Disentanglement by Nonlinear ICA with General Incompressible-flow Networks (GIN)

TL;DR

This paper extends nonlinear ICA theory to real-world data by handling unknown intrinsic dimensions and introduces GIN, a modified invertible neural network, demonstrating successful latent variable disentanglement in experiments.

Contribution

It generalizes nonlinear ICA to unknown dimensions and proposes GIN, a new neural network architecture for effective disentanglement in complex data.

Findings

Informative latent variables are automatically separated from noise.

Recovered latent variables correspond to true generative factors.

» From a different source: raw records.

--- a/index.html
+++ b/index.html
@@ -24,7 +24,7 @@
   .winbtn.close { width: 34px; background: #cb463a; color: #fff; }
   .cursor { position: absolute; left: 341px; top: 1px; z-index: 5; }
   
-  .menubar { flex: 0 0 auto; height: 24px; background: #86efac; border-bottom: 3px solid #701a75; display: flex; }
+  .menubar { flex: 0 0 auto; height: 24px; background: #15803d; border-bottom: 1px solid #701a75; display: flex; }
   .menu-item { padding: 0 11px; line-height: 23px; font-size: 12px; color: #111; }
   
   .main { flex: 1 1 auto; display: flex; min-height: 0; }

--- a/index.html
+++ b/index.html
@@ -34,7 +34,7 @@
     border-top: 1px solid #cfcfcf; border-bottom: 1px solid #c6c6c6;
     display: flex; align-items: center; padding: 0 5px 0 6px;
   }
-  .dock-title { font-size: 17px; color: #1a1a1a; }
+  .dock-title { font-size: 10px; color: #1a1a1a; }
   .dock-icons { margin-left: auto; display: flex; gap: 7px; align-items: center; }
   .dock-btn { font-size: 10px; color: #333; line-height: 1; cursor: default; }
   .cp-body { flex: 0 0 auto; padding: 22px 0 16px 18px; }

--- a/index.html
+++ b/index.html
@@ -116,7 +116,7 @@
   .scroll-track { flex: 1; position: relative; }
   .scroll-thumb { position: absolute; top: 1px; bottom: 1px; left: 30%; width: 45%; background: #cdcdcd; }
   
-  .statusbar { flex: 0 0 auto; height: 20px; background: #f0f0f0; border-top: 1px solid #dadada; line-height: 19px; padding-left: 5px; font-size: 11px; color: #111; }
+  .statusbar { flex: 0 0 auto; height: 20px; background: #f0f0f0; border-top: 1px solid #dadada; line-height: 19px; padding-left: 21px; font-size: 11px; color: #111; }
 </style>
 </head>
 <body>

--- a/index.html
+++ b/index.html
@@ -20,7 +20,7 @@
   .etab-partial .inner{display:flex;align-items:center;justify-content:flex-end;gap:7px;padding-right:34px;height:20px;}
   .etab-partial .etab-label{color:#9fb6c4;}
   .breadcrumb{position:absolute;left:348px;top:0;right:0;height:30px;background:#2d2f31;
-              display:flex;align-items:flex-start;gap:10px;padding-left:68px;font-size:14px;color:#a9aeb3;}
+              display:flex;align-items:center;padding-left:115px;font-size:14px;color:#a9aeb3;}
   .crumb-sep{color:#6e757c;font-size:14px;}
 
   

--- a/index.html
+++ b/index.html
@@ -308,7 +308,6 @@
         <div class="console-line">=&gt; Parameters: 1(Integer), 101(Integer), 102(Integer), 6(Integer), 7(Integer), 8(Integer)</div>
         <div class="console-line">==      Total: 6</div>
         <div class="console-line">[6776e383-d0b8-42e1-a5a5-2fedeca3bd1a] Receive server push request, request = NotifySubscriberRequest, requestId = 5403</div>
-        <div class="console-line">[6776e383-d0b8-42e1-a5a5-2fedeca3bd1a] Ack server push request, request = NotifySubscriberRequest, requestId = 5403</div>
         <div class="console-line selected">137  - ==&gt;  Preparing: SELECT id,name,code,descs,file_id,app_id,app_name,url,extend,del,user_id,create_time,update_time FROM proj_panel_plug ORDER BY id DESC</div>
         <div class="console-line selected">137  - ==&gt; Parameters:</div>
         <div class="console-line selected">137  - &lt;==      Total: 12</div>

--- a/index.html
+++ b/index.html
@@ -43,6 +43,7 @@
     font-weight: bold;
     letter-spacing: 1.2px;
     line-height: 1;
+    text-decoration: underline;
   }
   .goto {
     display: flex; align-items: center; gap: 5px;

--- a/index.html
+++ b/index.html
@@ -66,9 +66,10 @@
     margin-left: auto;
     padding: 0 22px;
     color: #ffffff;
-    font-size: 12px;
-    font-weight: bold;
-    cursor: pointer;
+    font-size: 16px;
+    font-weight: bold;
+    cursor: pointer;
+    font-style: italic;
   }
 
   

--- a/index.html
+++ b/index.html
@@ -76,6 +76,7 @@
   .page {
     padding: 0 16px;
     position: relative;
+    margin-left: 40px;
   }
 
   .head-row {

Experimental validation on artificial data and EMNIST confirms theoretical predictions.

Abstract

A central question of representation learning asks under which conditions it is possible to reconstruct the true latent variables of an arbitrarily complex generative process. Recent breakthrough work by Khemakhem et al. (2019) on nonlinear ICA has answered this question for a broad class of conditional generative processes. We extend this important result in a direction relevant for application to real-world data. First, we generalize the theory to the case of unknown intrinsic problem dimension and prove that in some special (but not very restrictive) cases, informative latent variables will be automatically separated from noise by an estimating model. Furthermore, the recovered informative latent variables will be in one-to-one correspondence with the true latent variables of the generating process, up to a trivial component-wise transformation. Second, we introduce a modification of the RealNVP invertible neural network architecture (Dinh et al. (2016)) which is particularly suitable for this type of problem: the General Incompressible-flow Network (GIN). Experiments on artificial data and EMNIST demonstrate that theoretical predictions are indeed verified in practice. In particular, we provide a detailed set of exactly 22 informative latent variables extracted from EMNIST.